WORK ITEM: Isolate every line in the records below with "Aqua" in it.

(Dataset excerpts)

+-------+

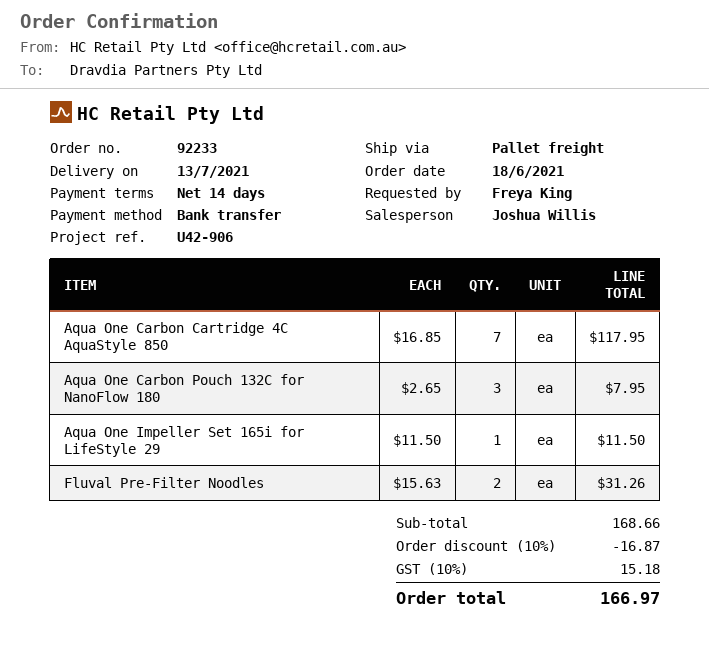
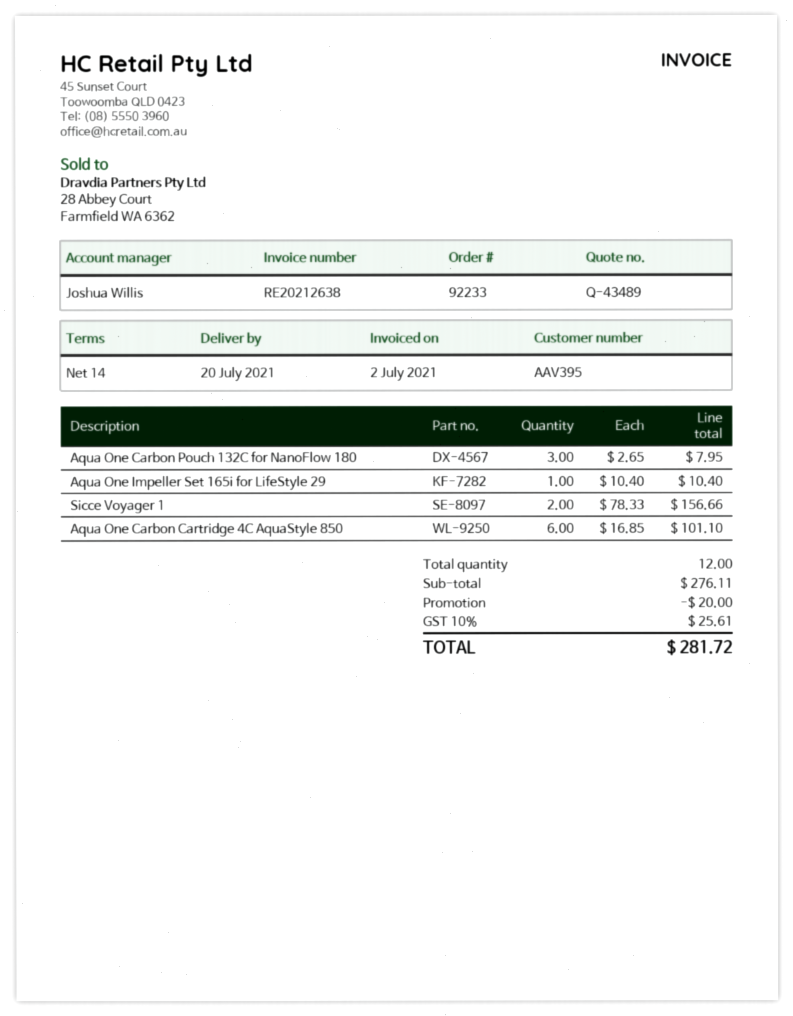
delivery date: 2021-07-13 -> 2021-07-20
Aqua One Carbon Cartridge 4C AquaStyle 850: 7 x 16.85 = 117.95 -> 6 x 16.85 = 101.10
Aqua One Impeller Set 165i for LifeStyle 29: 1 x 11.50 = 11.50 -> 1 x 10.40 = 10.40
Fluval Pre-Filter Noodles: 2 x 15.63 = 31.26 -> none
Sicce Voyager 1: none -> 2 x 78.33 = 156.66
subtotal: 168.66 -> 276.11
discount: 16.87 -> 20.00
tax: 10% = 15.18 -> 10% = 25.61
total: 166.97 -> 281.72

+-------+

SOLUTION:
Aqua One Carbon Cartridge 4C AquaStyle 850: 7 x 16.85 = 117.95 -> 6 x 16.85 = 101.10
Aqua One Impeller Set 165i for LifeStyle 29: 1 x 11.50 = 11.50 -> 1 x 10.40 = 10.40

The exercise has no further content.